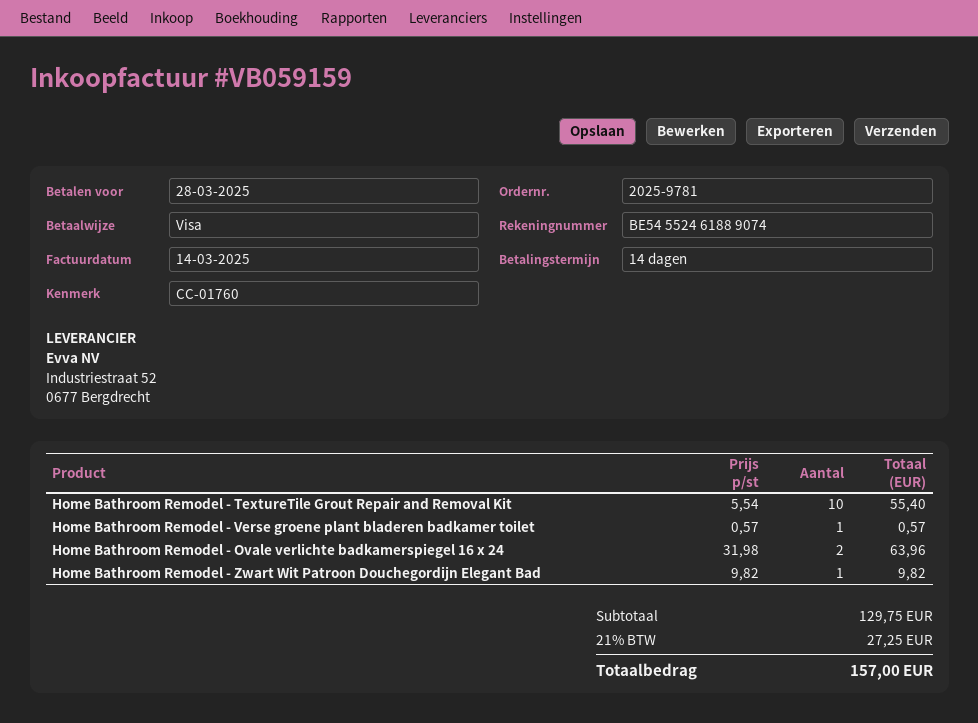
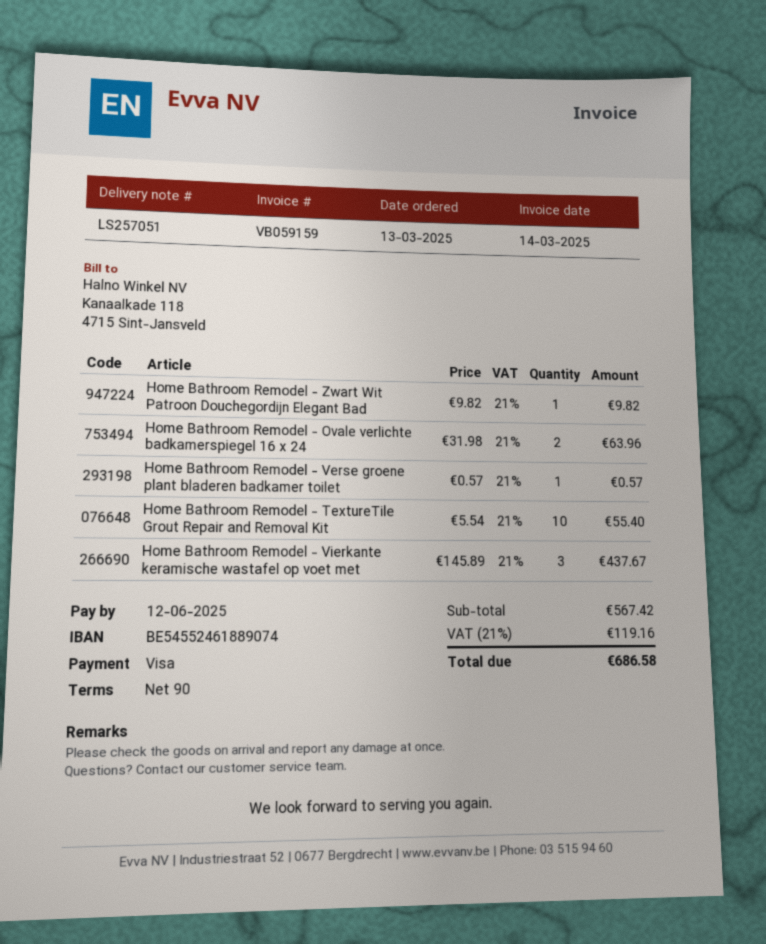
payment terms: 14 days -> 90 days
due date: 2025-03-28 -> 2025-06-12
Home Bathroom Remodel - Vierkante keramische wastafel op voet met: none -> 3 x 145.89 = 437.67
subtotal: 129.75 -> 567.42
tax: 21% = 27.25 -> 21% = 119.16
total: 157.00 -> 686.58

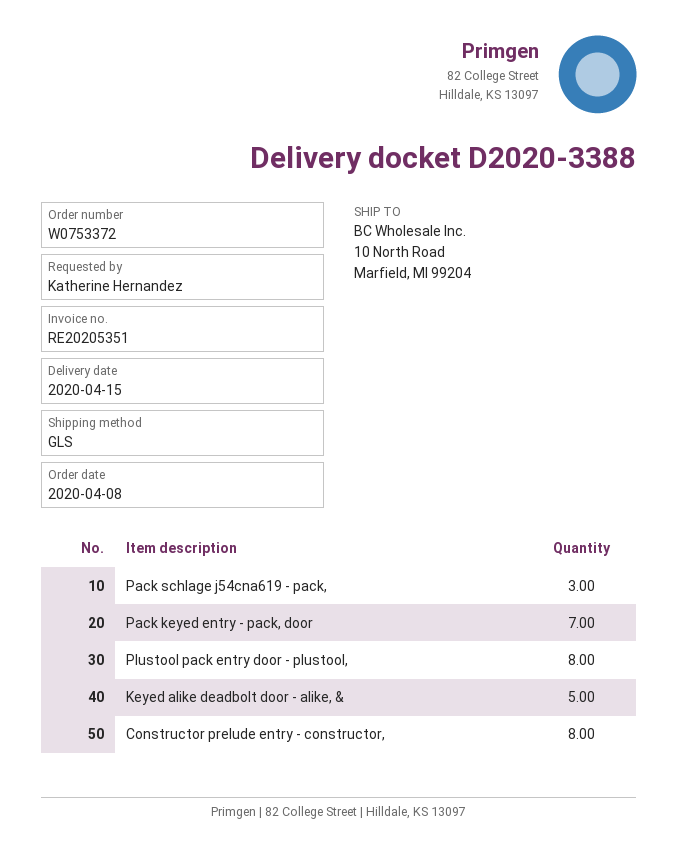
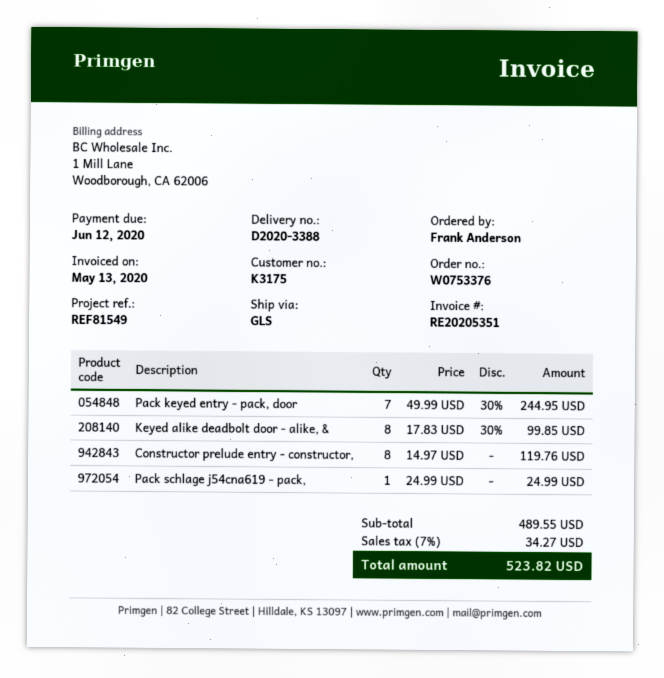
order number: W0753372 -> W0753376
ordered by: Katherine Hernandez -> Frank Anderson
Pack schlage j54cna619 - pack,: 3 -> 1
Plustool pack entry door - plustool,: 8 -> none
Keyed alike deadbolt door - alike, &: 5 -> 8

= Your assignment =
Lines from the one holding "order number: W0753372 -> W0753376" through the last line of the material are to be repeated exactly; no other lines belong in the answer.

= Answer space =
order number: W0753372 -> W0753376
ordered by: Katherine Hernandez -> Frank Anderson
Pack schlage j54cna619 - pack,: 3 -> 1
Plustool pack entry door - plustool,: 8 -> none
Keyed alike deadbolt door - alike, &: 5 -> 8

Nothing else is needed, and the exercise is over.